● To do: Find the line in the entries below that contains "column Val. | position: 6 -> 2". Repeat it exactly, and every line after it through the line that contains "pa_lag_3 | VAT: 0.0048 -> 0.0060".

** Opening Data to use block **

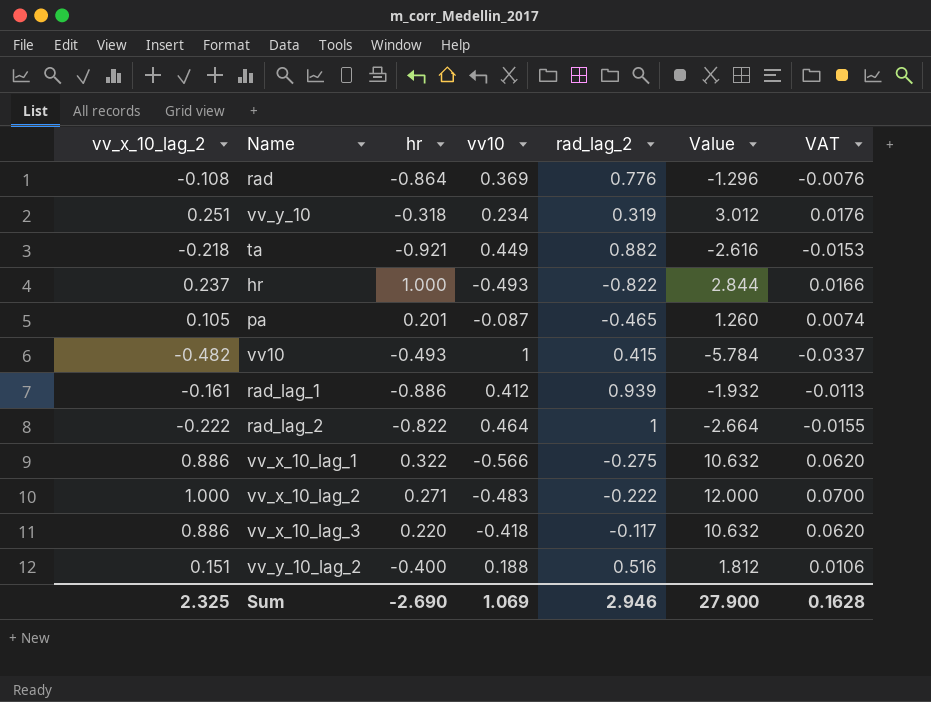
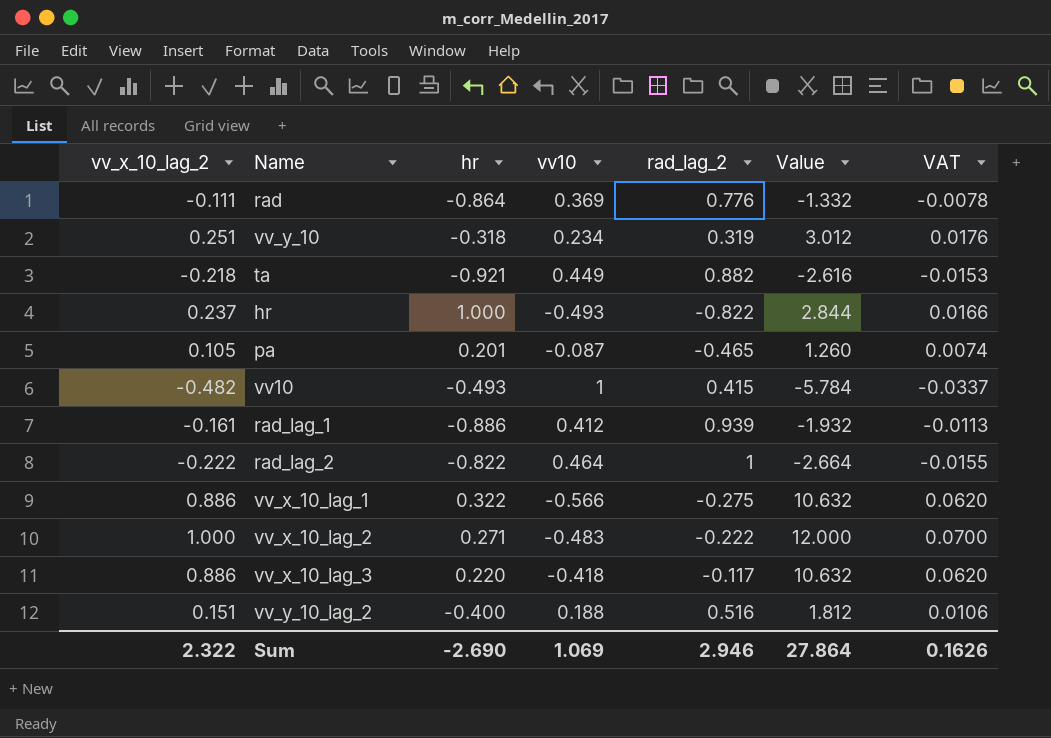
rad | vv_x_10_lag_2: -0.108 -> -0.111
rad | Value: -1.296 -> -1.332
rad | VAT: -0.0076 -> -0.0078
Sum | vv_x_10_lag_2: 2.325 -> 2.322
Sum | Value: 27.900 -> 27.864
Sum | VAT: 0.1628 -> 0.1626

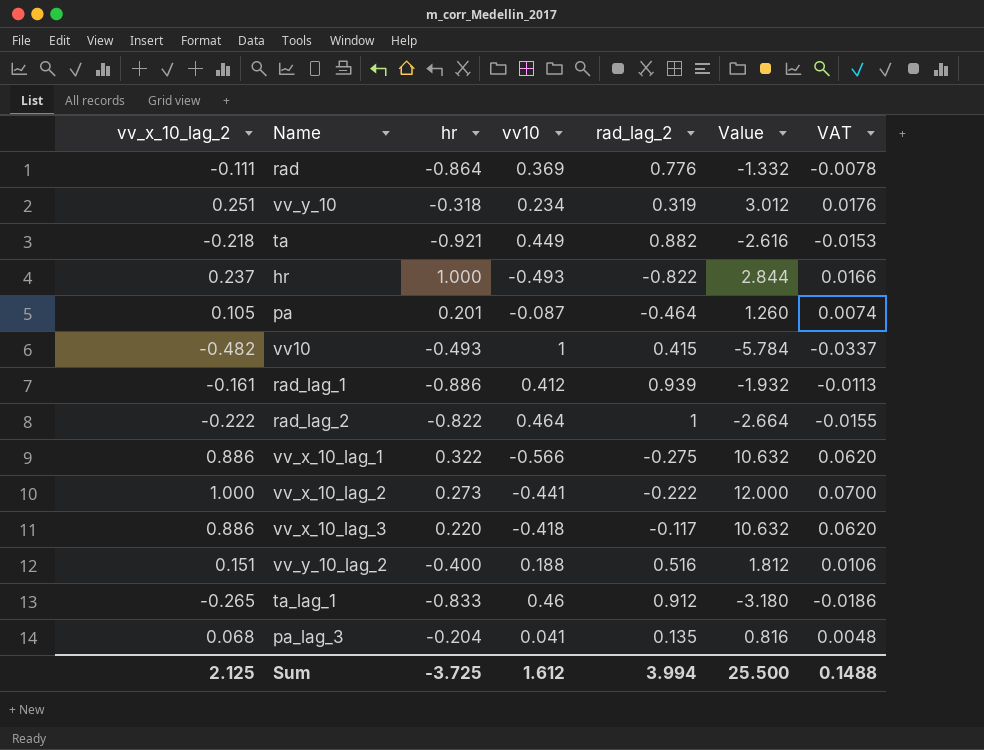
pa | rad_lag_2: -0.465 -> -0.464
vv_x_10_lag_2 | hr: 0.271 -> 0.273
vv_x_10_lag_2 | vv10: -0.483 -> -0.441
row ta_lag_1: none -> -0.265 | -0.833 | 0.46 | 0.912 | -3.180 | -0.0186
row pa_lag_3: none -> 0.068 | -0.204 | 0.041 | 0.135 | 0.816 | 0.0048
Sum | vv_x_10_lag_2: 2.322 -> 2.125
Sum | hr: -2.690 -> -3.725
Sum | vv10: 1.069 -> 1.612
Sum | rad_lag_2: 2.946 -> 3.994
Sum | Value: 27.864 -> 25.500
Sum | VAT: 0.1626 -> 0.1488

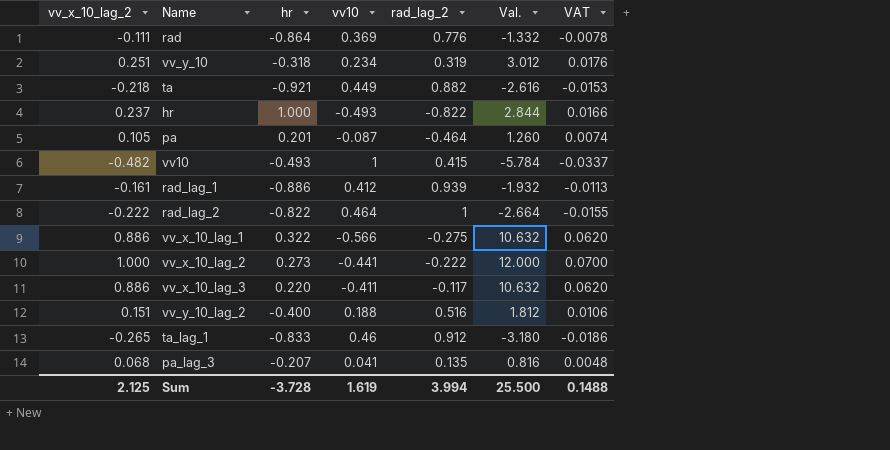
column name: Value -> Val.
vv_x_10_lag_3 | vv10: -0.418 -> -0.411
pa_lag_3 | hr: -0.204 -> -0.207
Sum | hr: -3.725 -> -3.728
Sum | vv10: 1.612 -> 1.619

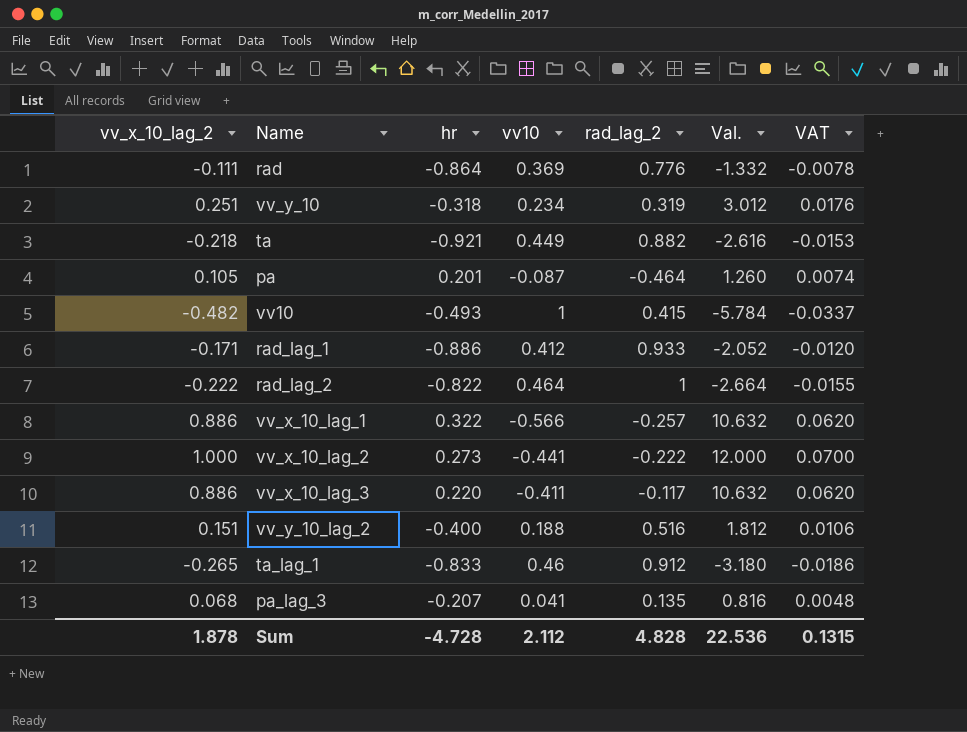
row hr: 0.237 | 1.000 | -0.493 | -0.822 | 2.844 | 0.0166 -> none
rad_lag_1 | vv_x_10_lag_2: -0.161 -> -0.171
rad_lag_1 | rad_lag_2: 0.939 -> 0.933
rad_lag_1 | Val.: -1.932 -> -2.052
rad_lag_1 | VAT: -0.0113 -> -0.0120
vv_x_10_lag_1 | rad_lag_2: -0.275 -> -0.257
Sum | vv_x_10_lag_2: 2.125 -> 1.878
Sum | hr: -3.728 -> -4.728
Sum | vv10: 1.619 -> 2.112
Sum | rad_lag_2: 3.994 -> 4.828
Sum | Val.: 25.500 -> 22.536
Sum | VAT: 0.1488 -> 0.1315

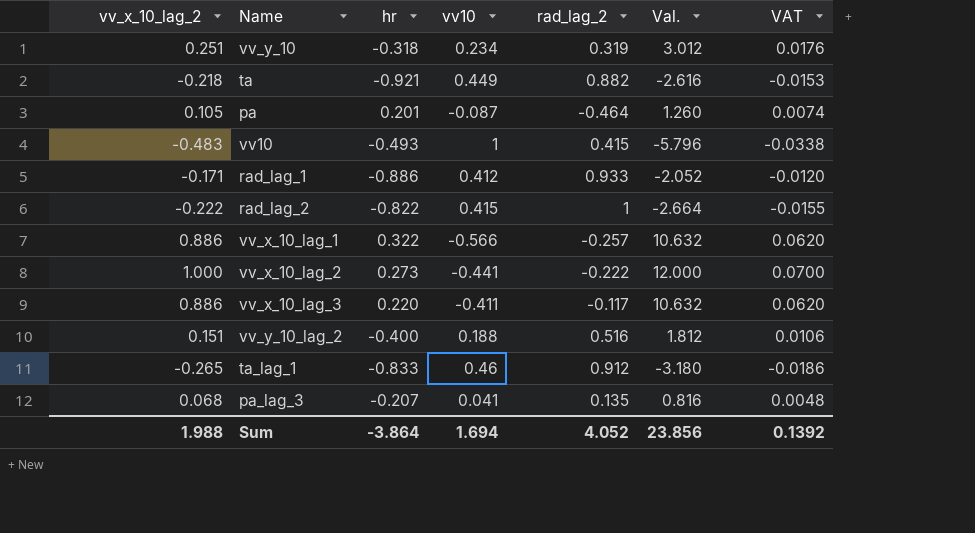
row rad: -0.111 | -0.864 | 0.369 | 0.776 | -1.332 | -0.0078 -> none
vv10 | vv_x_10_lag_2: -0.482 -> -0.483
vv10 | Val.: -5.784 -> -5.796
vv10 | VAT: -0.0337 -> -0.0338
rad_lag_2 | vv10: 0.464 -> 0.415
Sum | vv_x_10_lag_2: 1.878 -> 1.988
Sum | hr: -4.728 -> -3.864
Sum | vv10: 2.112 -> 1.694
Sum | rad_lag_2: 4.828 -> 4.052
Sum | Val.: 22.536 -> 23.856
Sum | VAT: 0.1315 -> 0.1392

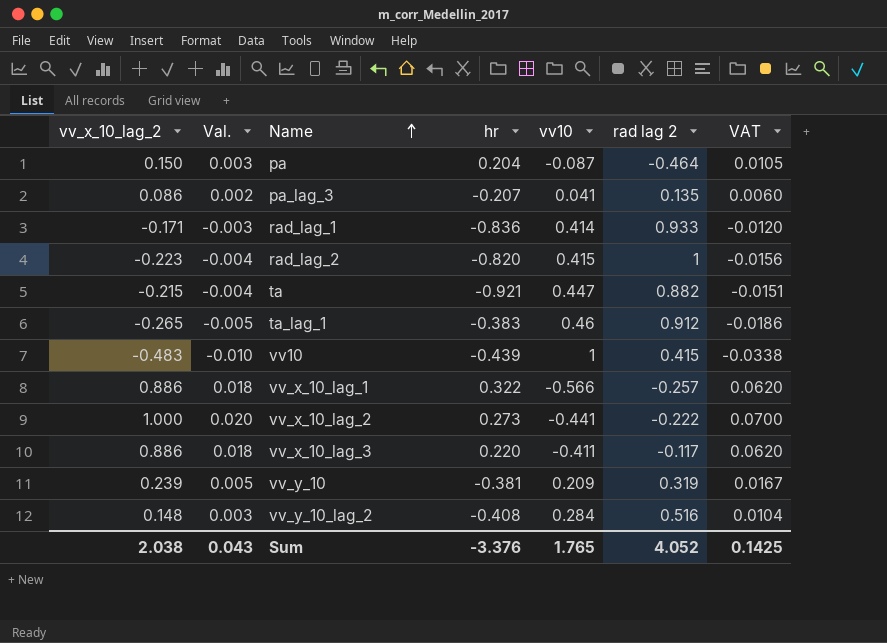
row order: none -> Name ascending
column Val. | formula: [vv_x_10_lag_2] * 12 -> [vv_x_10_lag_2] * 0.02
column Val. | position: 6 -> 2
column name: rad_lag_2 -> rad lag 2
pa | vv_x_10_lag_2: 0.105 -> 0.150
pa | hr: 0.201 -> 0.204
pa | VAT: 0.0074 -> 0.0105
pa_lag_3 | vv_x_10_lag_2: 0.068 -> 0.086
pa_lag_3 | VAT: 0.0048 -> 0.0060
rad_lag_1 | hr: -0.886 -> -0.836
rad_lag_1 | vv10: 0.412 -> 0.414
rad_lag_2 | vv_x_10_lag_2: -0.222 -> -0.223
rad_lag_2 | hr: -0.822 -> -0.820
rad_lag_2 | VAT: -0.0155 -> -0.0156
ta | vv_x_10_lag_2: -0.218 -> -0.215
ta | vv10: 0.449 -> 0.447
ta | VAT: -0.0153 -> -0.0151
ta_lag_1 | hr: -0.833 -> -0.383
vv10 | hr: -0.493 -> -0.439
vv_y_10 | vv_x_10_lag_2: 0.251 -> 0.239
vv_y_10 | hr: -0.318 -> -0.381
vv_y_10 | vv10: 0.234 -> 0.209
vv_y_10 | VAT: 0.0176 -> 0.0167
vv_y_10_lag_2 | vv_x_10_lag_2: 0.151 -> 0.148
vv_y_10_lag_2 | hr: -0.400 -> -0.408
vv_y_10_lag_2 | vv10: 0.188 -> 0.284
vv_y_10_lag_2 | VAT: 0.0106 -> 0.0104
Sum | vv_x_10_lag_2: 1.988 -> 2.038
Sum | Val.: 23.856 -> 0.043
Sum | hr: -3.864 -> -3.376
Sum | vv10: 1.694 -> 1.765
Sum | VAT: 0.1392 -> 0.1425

** Closing Data to use block **

● Exercise output:
column Val. | position: 6 -> 2
column name: rad_lag_2 -> rad lag 2
pa | vv_x_10_lag_2: 0.105 -> 0.150
pa | hr: 0.201 -> 0.204
pa | VAT: 0.0074 -> 0.0105
pa_lag_3 | vv_x_10_lag_2: 0.068 -> 0.086
pa_lag_3 | VAT: 0.0048 -> 0.0060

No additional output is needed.